**TASK DESCRIPTION**
Find "background: #f97316 ->" and "background: #0369a1 ->" in the records below. Copy the lines holding them and every line between, exactly, and no others.

**THE RECORDS**

.....

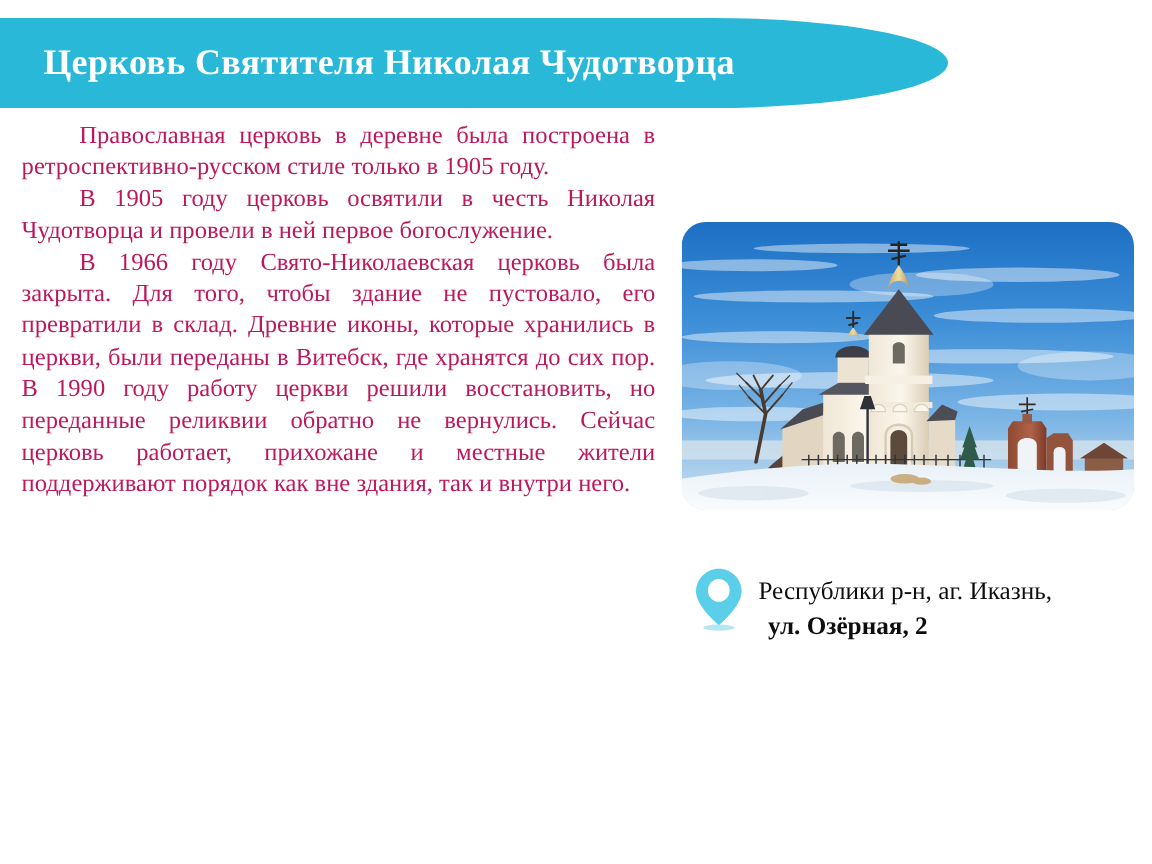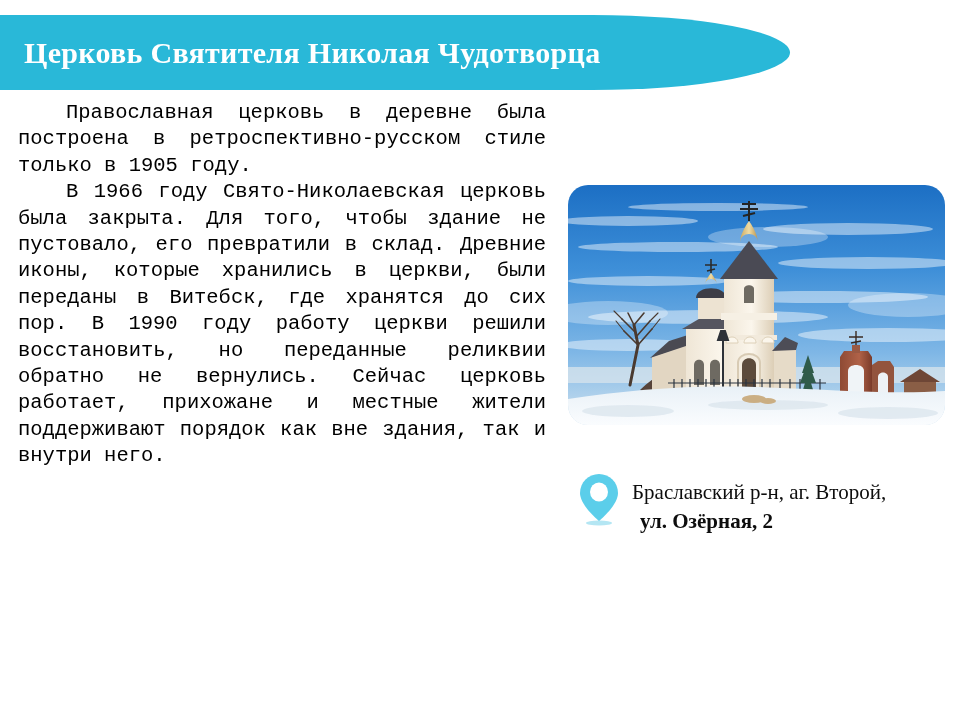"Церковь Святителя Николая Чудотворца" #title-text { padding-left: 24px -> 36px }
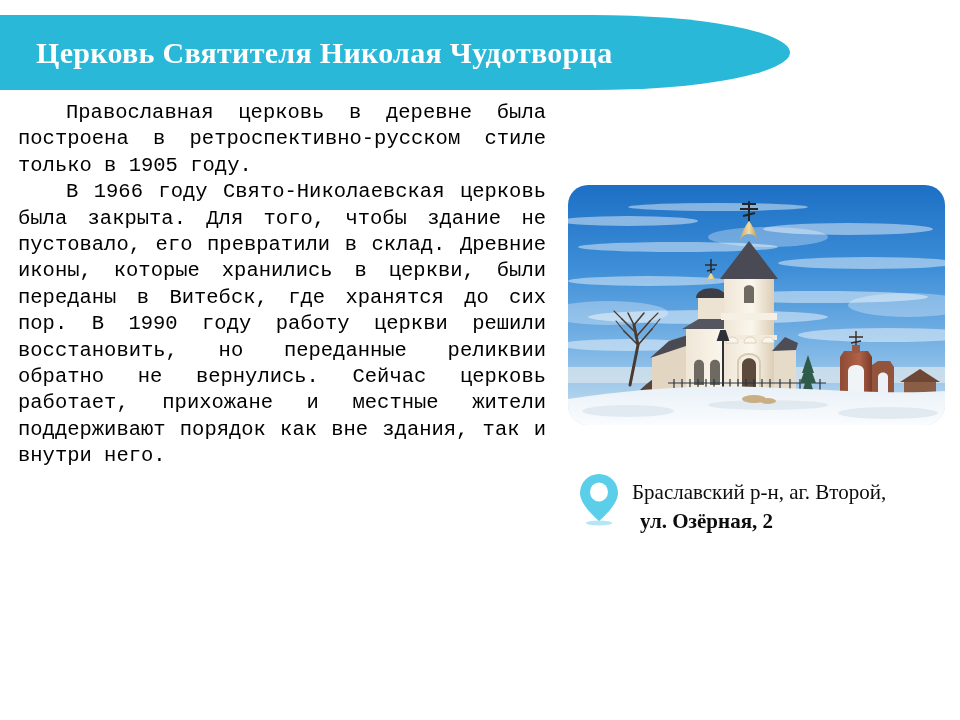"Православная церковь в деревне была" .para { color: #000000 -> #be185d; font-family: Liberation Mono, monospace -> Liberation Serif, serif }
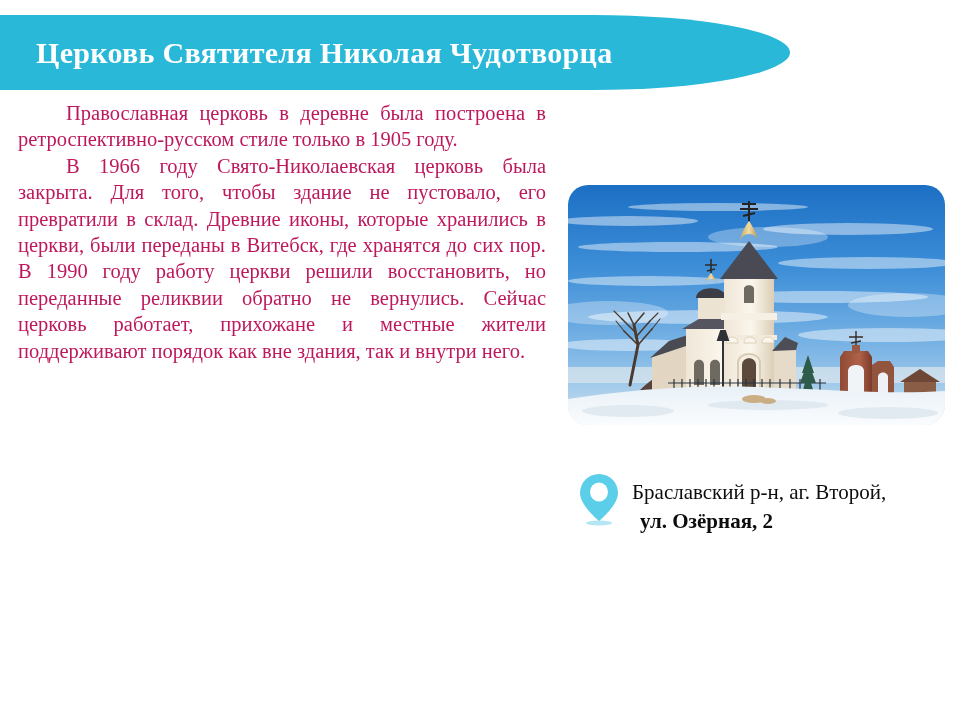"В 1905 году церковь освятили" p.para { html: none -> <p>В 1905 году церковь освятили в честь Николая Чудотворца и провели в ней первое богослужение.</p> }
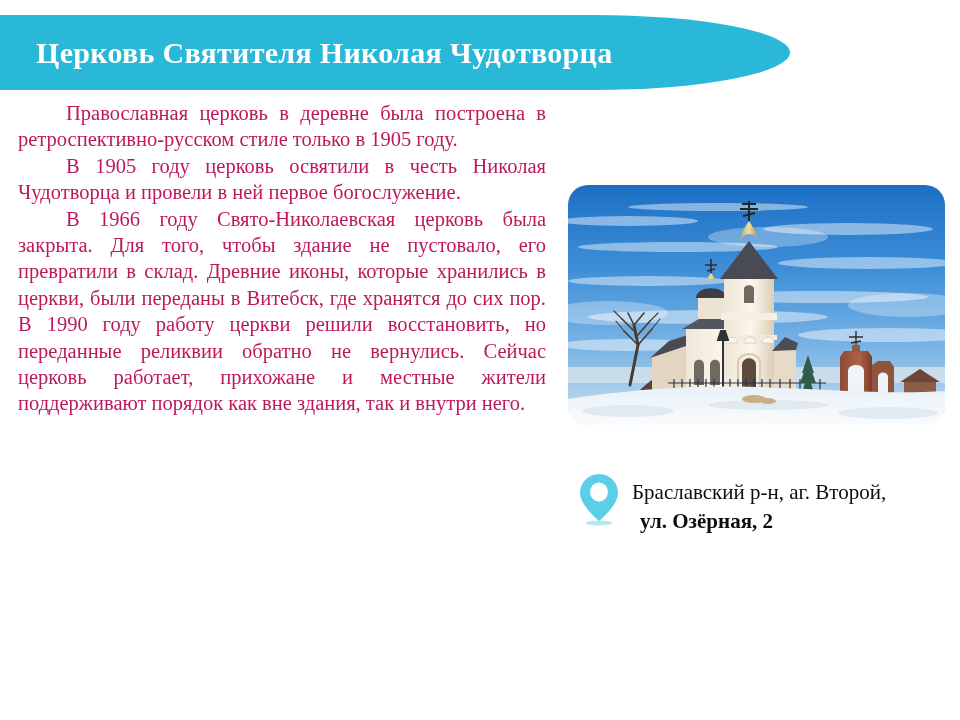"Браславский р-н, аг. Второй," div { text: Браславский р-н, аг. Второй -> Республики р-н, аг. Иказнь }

.....

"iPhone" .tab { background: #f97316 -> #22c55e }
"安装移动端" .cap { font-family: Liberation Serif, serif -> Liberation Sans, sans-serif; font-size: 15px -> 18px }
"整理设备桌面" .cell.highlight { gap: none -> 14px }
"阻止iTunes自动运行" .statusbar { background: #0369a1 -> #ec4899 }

.....

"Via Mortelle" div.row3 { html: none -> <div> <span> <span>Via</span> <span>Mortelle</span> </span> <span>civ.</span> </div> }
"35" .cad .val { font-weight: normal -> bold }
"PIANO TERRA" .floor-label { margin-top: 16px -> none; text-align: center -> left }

.....

**RESPONSE FOR THIS EXERCISE**
"iPhone" .tab { background: #f97316 -> #22c55e }
"安装移动端" .cap { font-family: Liberation Serif, serif -> Liberation Sans, sans-serif; font-size: 15px -> 18px }
"整理设备桌面" .cell.highlight { gap: none -> 14px }
"阻止iTunes自动运行" .statusbar { background: #0369a1 -> #ec4899 }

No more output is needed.